A few things I do that I didn’t notice above:

First is to get yourself a scorecard holder. I know they are “for tour use only” but having to hold a pin sheet, scorecard, and yardage book + more in tournament mode can be a hassle. It also gives you a firm surface to write down scores, especially when you are nervous early on. You can find basic ones on eBay for $20-$50. Well worth the investment and saves you a wet, sweaty, crumpled scorecard when you go sign cards.

Second is expanding on the Google maps suggestion. If you right click on Maps, there is a measure distance option. You can play around with different carries and angles. It has helped me diagnose holes that look completely different on the ground. Remember, it’s a shotgun, not a sniper rifle. Your driver probably has a 50-70 yard dispersion and your 4 iron a 30-50 yard dispersion. Measure treeline to treeline distances or hazard to hazard widths.

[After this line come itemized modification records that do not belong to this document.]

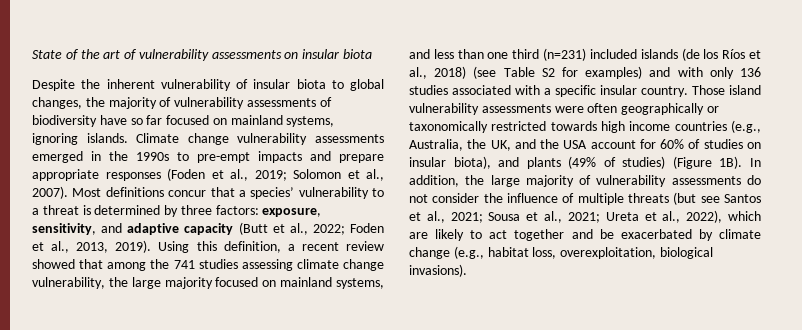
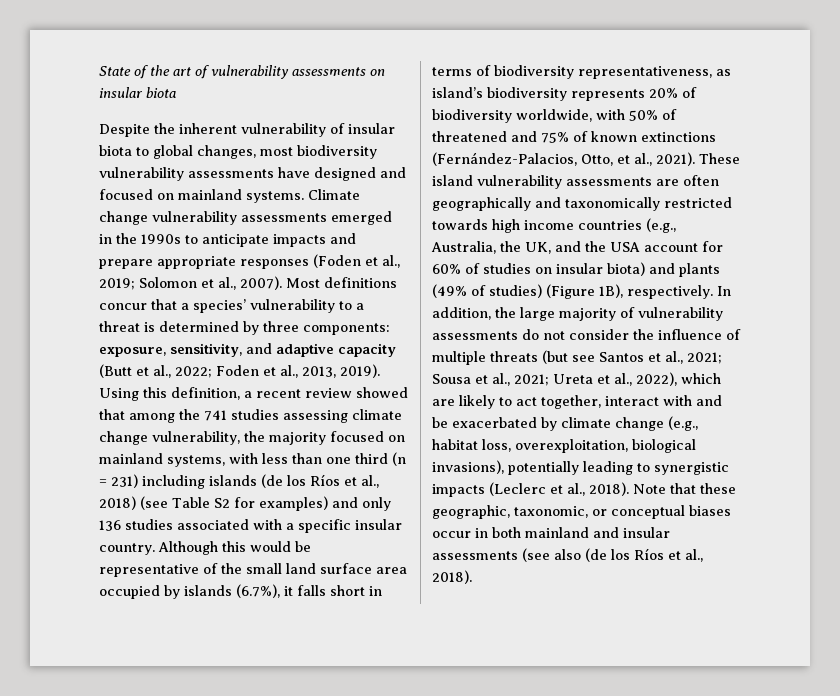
- Despite the inherent vulnerability of insular biota to global changes, the majority of vulnerability assessments of biodiversity have so far focused on mainland systems, ignoring islands.
+ Despite the inherent vulnerability of insular biota to global changes, most biodiversity vulnerability assessments have designed and focused on mainland systems.
- Climate change vulnerability assessments emerged in the 1990s to pre-empt impacts and prepare appropriate responses (Foden et al., 2019; Solomon et al., 2007).
+ Climate change vulnerability assessments emerged in the 1990s to anticipate impacts and prepare appropriate responses (Foden et al., 2019; Solomon et al., 2007).
- Most definitions concur that a species’ vulnerability to a threat is determined by three factors: exposure, sensitivity, and adaptive capacity (Butt et al., 2022; Foden et al., 2013, 2019).
+ Most definitions concur that a species’ vulnerability to a threat is determined by three components: exposure, sensitivity, and adaptive capacity (Butt et al., 2022; Foden et al., 2013, 2019).
- Using this definition, a recent review showed that among the 741 studies assessing climate change vulnerability, the large majority focused on mainland systems, and less than one third (n=231) included islands (de los Ríos et al., 2018) (see Table S2 for examples) and with only 136 studies associated with a specific insular country.
+ Using this definition, a recent review showed that among the 741 studies assessing climate change vulnerability, the majority focused on mainland systems, with less than one third (n = 231) including islands (de los Ríos et al., 2018) (see Table S2 for examples) and only 136 studies associated with a specific insular country.
- Those island vulnerability assessments were often geographically or taxonomically restricted towards high income countries (e.g., Australia, the UK, and the USA account for 60% of studies on insular biota), and plants (49% of studies) (Figure 1B).
+ Although this would be representative of the small land surface area occupied by islands (6.7%), it falls short in terms of biodiversity representativeness, as island’s biodiversity represents 20% of biodiversity worldwide, with 50% of threatened and 75% of known extinctions (Fernández-Palacios, Otto, et al., 2021). These island vulnerability assessments are often geographically and taxonomically restricted towards high income countries (e.g., Australia, the UK, and the USA account for 60% of studies on insular biota) and plants (49% of studies) (Figure 1B), respectively.
- In addition, the large majority of vulnerability assessments do not consider the influence of multiple threats (but see Santos et al., 2021; Sousa et al., 2021; Ureta et al., 2022), which are likely to act together and be exacerbated by climate change (e.g., habitat loss, overexploitation, biological invasions).
+ In addition, the large majority of vulnerability assessments do not consider the influence of multiple threats (but see Santos et al., 2021; Sousa et al., 2021; Ureta et al., 2022), which are likely to act together, interact with and be exacerbated by climate change (e.g., habitat loss, overexploitation, biological invasions), potentially leading to synergistic impacts (Leclerc et al., 2018). Note that these geographic, taxonomic, or conceptual biases occur in both mainland and insular assessments (see also (de los Ríos et al., 2018).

Lastly, create your own wind chart (this becomes much easier to hold if you have a scorecard holder). I will check the weather and wind direction the night before and print out a miniature course map from Google maps (make sure North is pointing up obviously). After printing out, draw lines with arrows for prevailing wind direction. You’d be amazed how many times you get lost out there saying “well, it was downwind on this hole!” There was an instance last year where I got turned around, looked at my wind sheet, and clubbed down. Hit it to 12 ft instead of 10 yards over the green.


#37

Bluegolf.com has the same thing for a lot of courses and I find it easier to use that Maps. I’d check if the course you’re playing is listed there.


#38

18Birdies app


#39

Embrace the double cross.


#40

Played another One Day event today, and well, I DIDNT EVEN LISTEN TO MYSELF! Boys, we’re talking hitting driver OB on a 405 yd Par 4, TWICE. I hit my hybrid 250. Just went full eject on 2 holes. Played the other 16 just fine. Some great, some just okay. Finished 3rd by 6 strokes. Which brings me to my next point. Just because you’re stroking your driver, or 3 iron, or whatever, don’t abort your gameplan and play stupid golf. Come up with your strategy, and go with it.

*Redeemed myself by birding a 305 yd Par 4 by hitting driver pin high just right of the green. Got the NLU towel on the bag, who am I kidding, I’m always gonna hit 14 drivers a round.